Pigeon Pea Set to Transform Livelihoods in Rural Tanzania

The Regional Director of the international crops Research Institute for Semi-Arid Tropics, ICRASAT, Dr Said Silim has called on the governments in the Eastern and Southern Africa to put systems in place that would access dryland seeds to farmers faster.

Addressing farmers, researchers and a team of the Eastern Africa Press in Babati, Manyara region, Tanzania, Dr Slim said that while research centres have come up with appropriate seed traits that meets the needs of farmers, “it was imperative that these seeds was accessible and the governments ought to put machinery in place for this to be achieved.

This he said would need governments to work in close partnerships with the private sector which would be able to multiply the seeds research, put up marketing groups to buy grains that would offer better prices to farmers.

Currently, efforts are being made through some 2000 germplasm in Kenya, Tanzania, Monzambique, Uganda and Malawi to help fight Fuserium wilt a fungal disease that attacks the plant through the roots, causing the crop to wilt, that greatly affects the pigeon pea market, worth 30, 000 tonnes a year.

Besides, researchers at the India-based ICRISAT with a regional office in Nairobi are also working on varieties that are drought-tolerant, high yielding and early maturing.

According to Dr Silim, current efforts towards improving varieties are helping farmers in Babati region, whose Babati White, a traditional pigeon pea variety is best in the world but had been decimated by the fungal disease to have hope again.

Currently, ICRISAT is promoting use of Pigeon pea varieties 40 and 53, which have been developed with resistance to Fuserium Wilt in Babati, a region with highest production of pigeon pea in the Eastern Africa region.

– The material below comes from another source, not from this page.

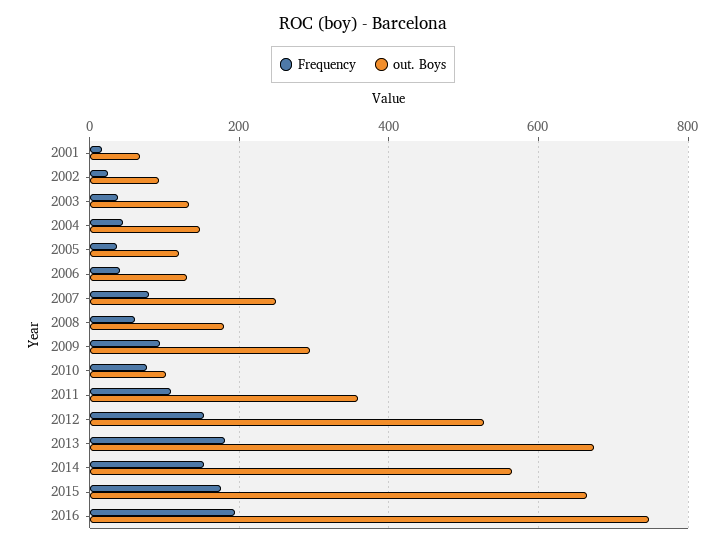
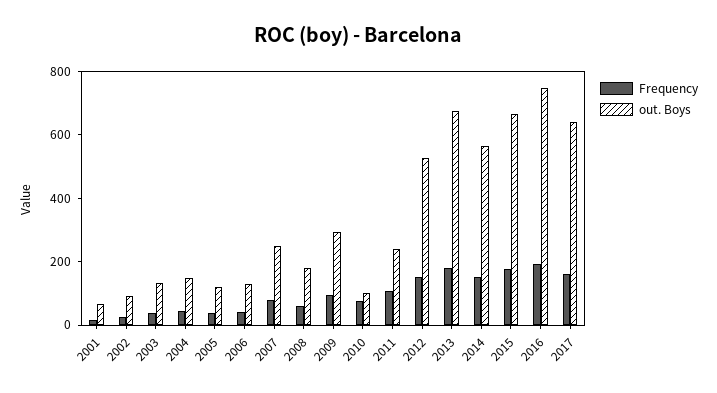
out. Boys, 2011: 360 -> 250
Frequency, 2017: none -> 150
out. Boys, 2017: none -> 650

Pigeon Pea, is a dry land crop that requires a rainfall of between 400- 1000 millimeters with varied temperatures growing from the 0 meters above sea level to 1600 meters with the high altitudes requiring long duration varieties which could take as long as 10 months.

Dr Silim says that unlike the traditional varieties that dry up in poor rainfall years, the 40 and 53 varieties however have been developed with plasticity traits that allow the crop to mature early in bad years or normal in good rainfall years thus giving a farmer yields once planted.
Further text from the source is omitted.